____ STUDY MATERIAL

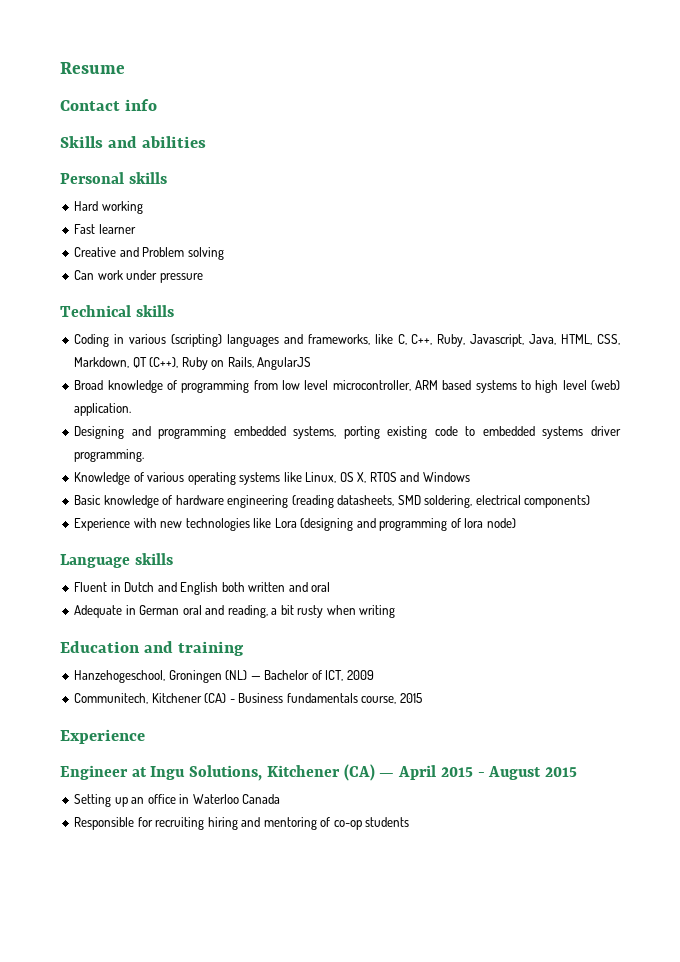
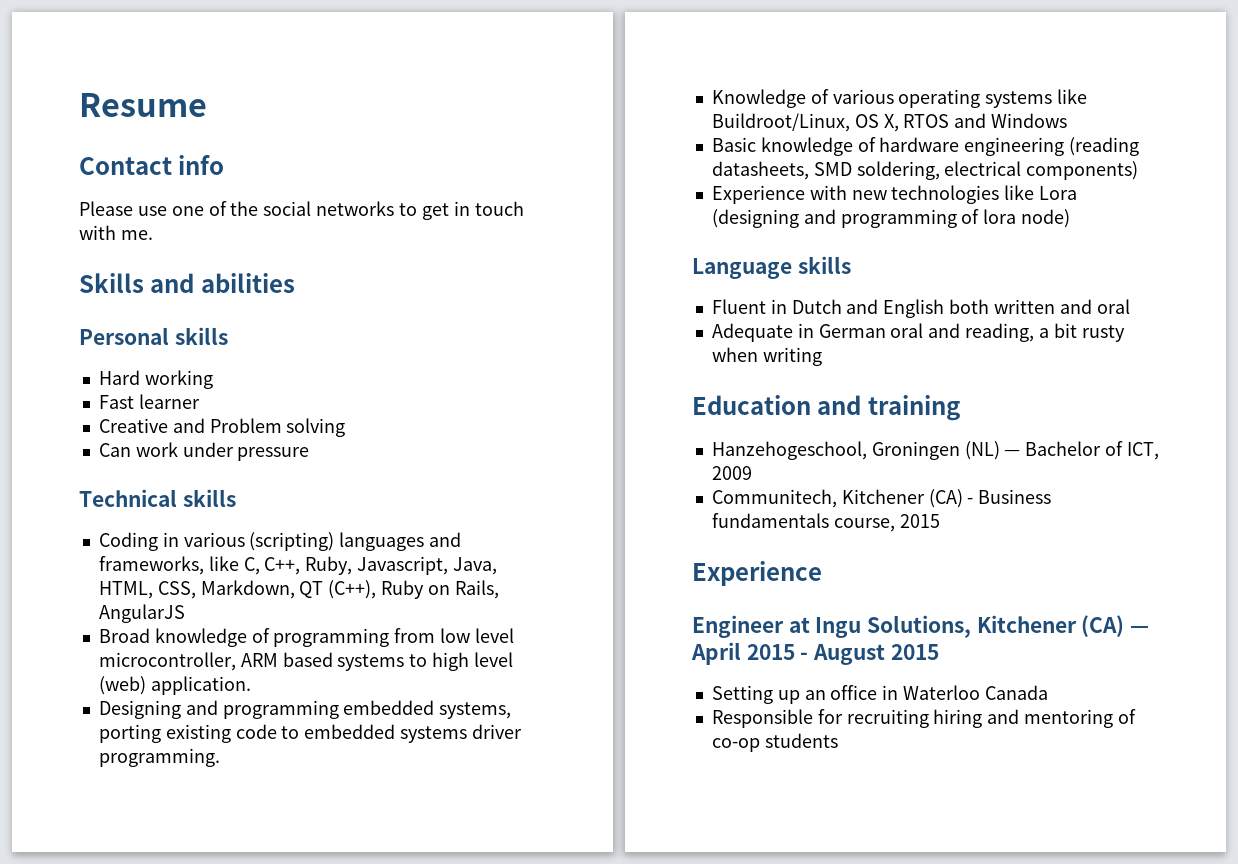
(157, 105) none -> [79,201,524,220] [79,225,153,240] // Please use one of the social networks to get in touch with me.
[305,472,337,483] Linux, -> [711,113,850,132] Buildroot/Linux,

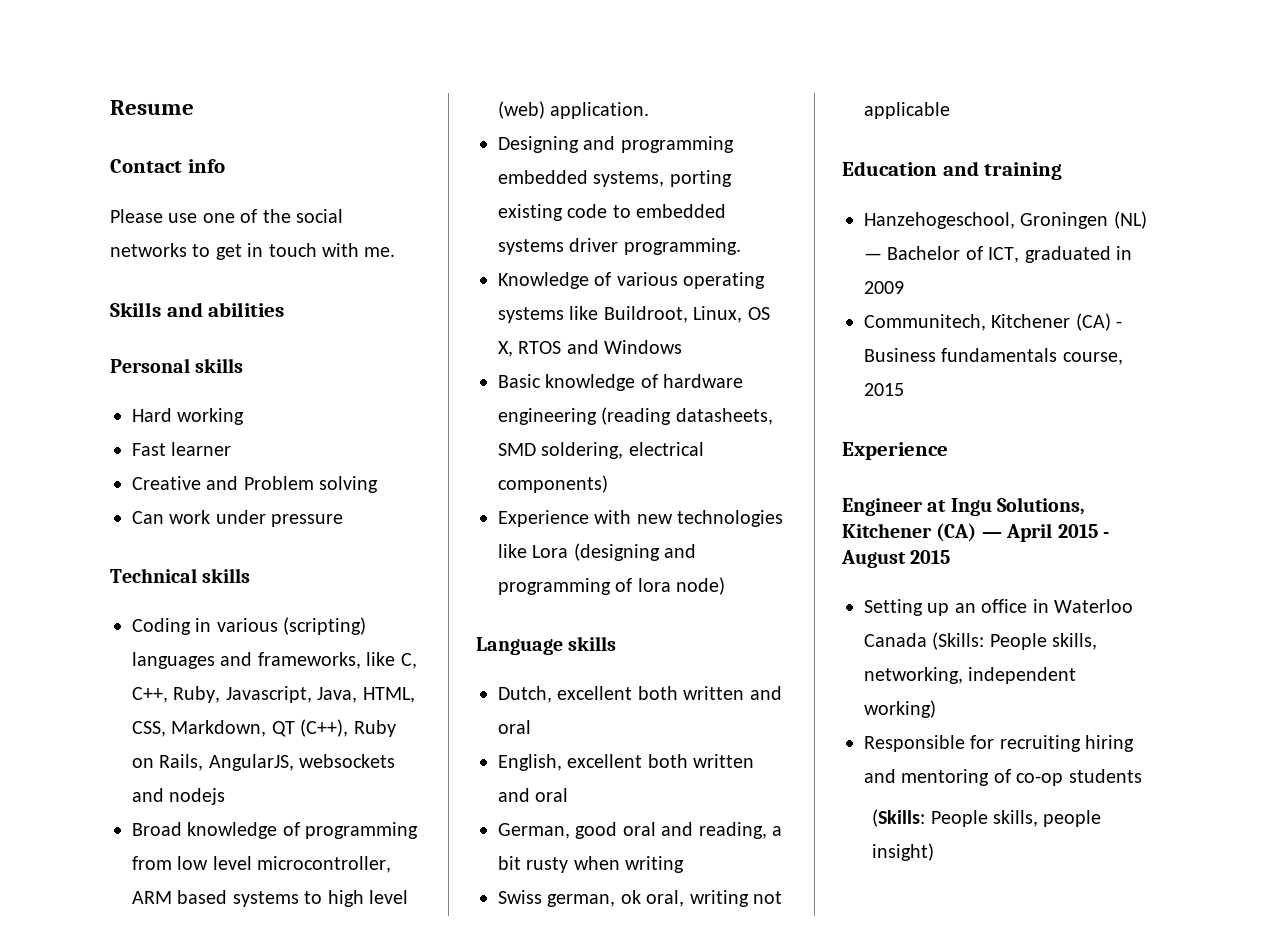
[98,604,185,623] AngularJS -> [208,754,396,771] [132,788,226,805] AngularJS, websockets and nodejs
[711,113,850,132] Buildroot/Linux, -> [603,306,743,323] Buildroot, Linux,
[711,299,1130,318] [711,323,886,342] Fluent in Dutch and English both written and oral // Adequate in German -> [498,686,782,703] [498,720,531,734] [498,754,755,771] [498,788,569,802] [498,822,618,839] Dutch, excellent both written and oral // English, excellent both written and oral // German, good
(822, 356) none -> [498,890,782,907] [864,102,950,119] // Swiss german, ok oral, writing not applicable
(1159, 451) none -> [1024,246,1132,263] graduated in
(1048, 692) none -> [932,632,1098,650] [864,667,1077,684] [864,700,936,718] (Skills: People skills, networking, independent working)
(838, 740) none -> [872,809,1102,827] [872,843,935,861] // (Skills: People skills, people insight)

________

— EXERCISE DIRECTIONS —
Every record is to be restated word for word, with the pictures left out.

— ANSWER TO THE PROBLEM —
(157, 105) none -> [79,201,524,220] [79,225,153,240] // Please use one of the social networks to get in touch with me.
[305,472,337,483] Linux, -> [711,113,850,132] Buildroot/Linux,

[98,604,185,623] AngularJS -> [208,754,396,771] [132,788,226,805] AngularJS, websockets and nodejs
[711,113,850,132] Buildroot/Linux, -> [603,306,743,323] Buildroot, Linux,
[711,299,1130,318] [711,323,886,342] Fluent in Dutch and English both written and oral // Adequate in German -> [498,686,782,703] [498,720,531,734] [498,754,755,771] [498,788,569,802] [498,822,618,839] Dutch, excellent both written and oral // English, excellent both written and oral // German, good
(822, 356) none -> [498,890,782,907] [864,102,950,119] // Swiss german, ok oral, writing not applicable
(1159, 451) none -> [1024,246,1132,263] graduated in
(1048, 692) none -> [932,632,1098,650] [864,667,1077,684] [864,700,936,718] (Skills: People skills, networking, independent working)
(838, 740) none -> [872,809,1102,827] [872,843,935,861] // (Skills: People skills, people insight)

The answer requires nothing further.